BEGIN Material for the task
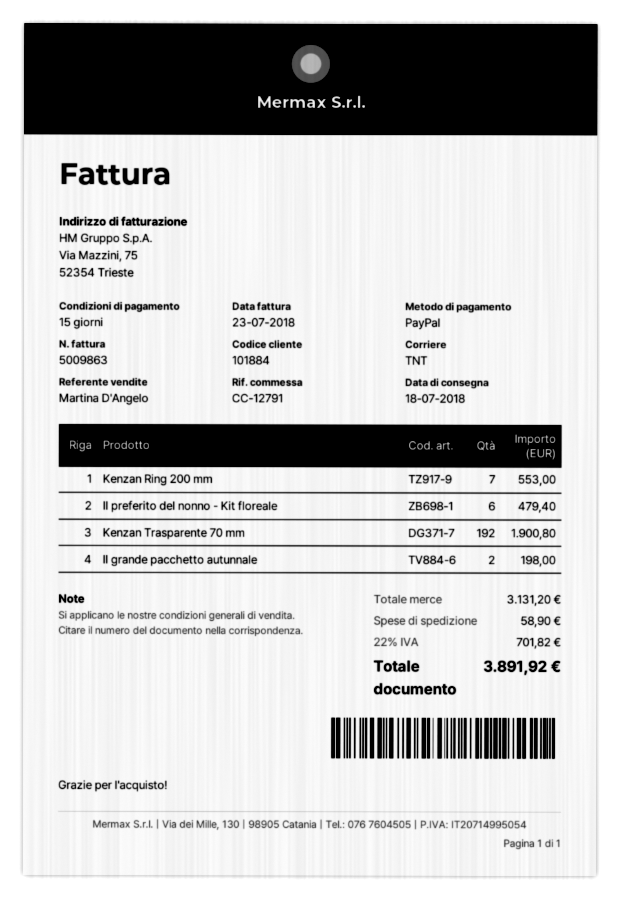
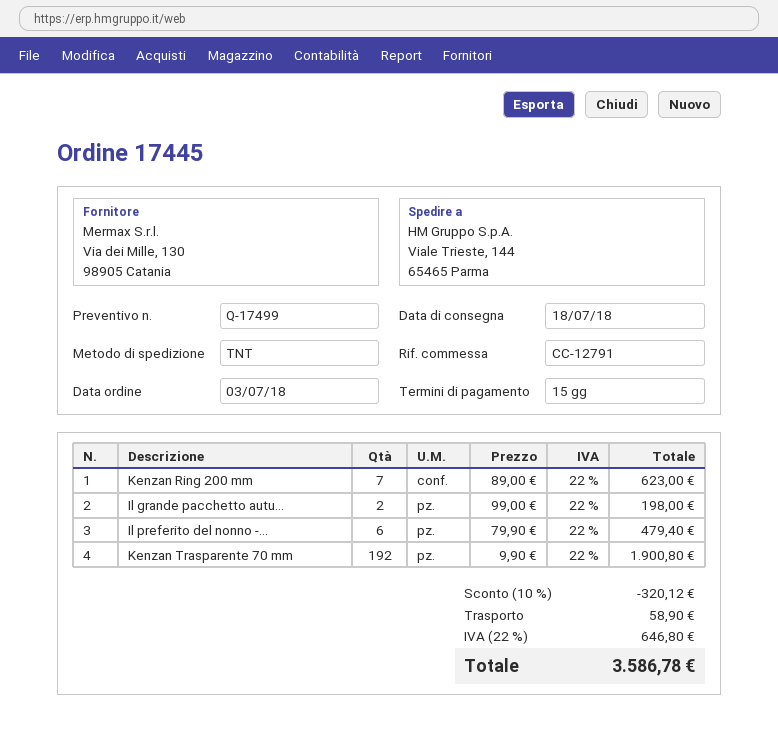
Kenzan Ring 200 mm: 7 for 553.00 -> 7 for 623.00
discount: none -> 10% = 320.12
tax: 22% = 701.82 -> 22% = 646.80
total: 3891.92 -> 3586.78

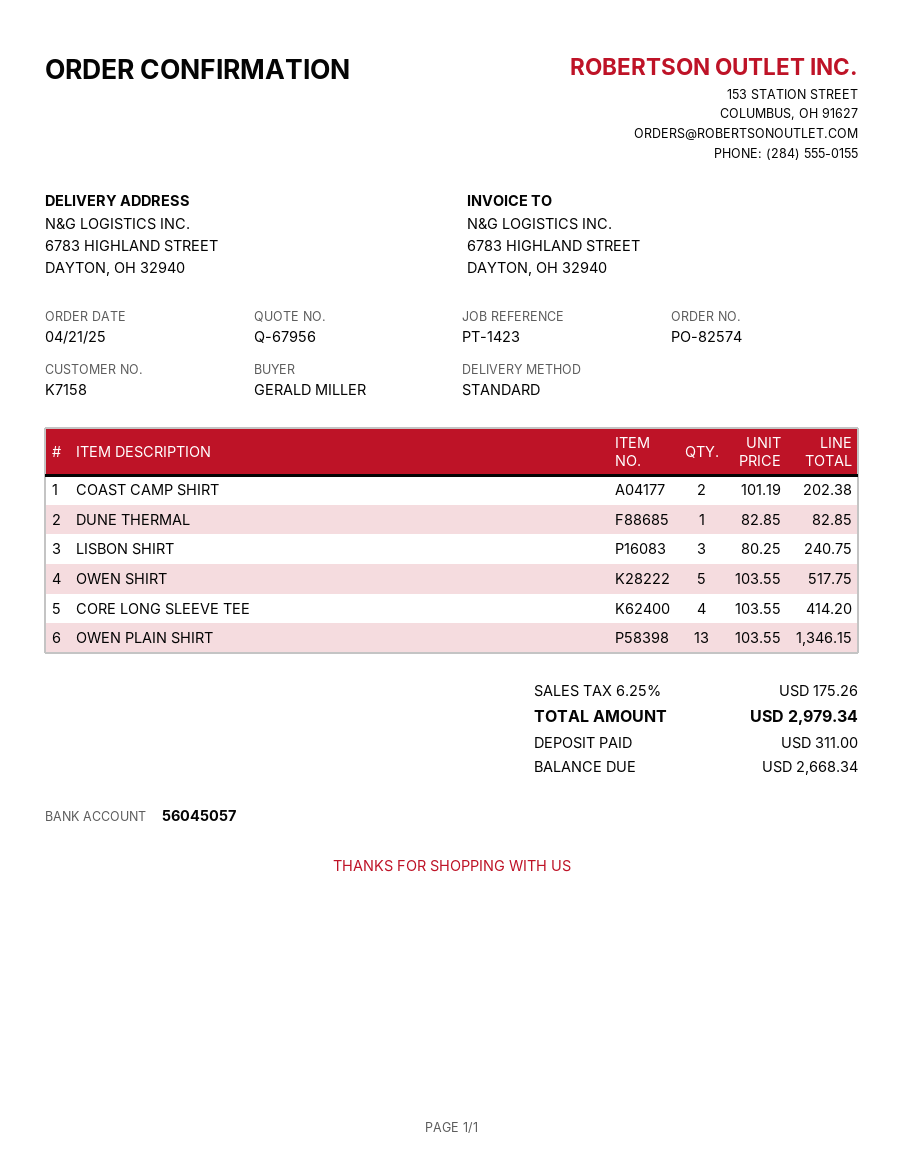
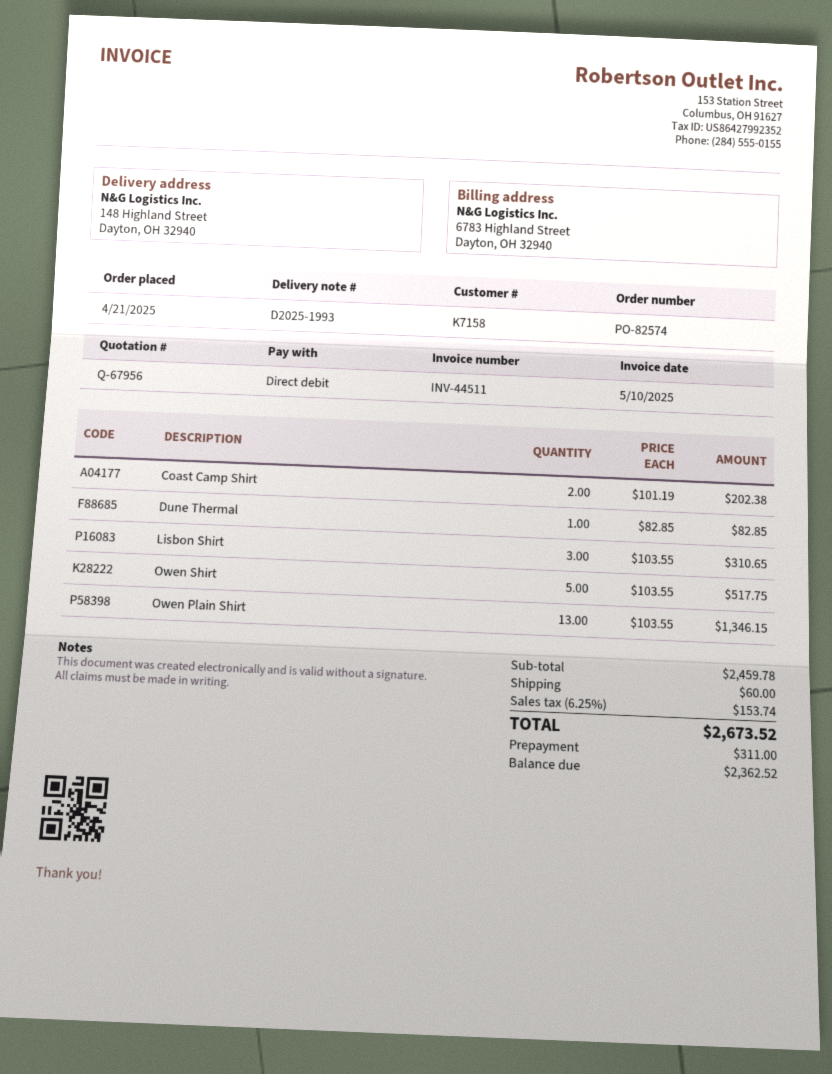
ship to: 6783 HIGHLAND STREET, DAYTON, OH 32940 -> 148 Highland Street, Dayton, OH 32940
LISBON SHIRT: 3 x 80.25 = 240.75 -> 3 x 103.55 = 310.65
CORE LONG SLEEVE TEE: 4 x 103.55 = 414.20 -> none
shipping: none -> 60.00
tax: 6.25% = 175.26 -> 6.25% = 153.74
total: 2979.34 -> 2673.52
balance: 2668.34 -> 2362.52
END Material for the task
:: What needs to be done ::
Write out every line of the entries that holds the word "total".

:: Solution to the problem ::
total: 3891.92 -> 3586.78
total: 2979.34 -> 2673.52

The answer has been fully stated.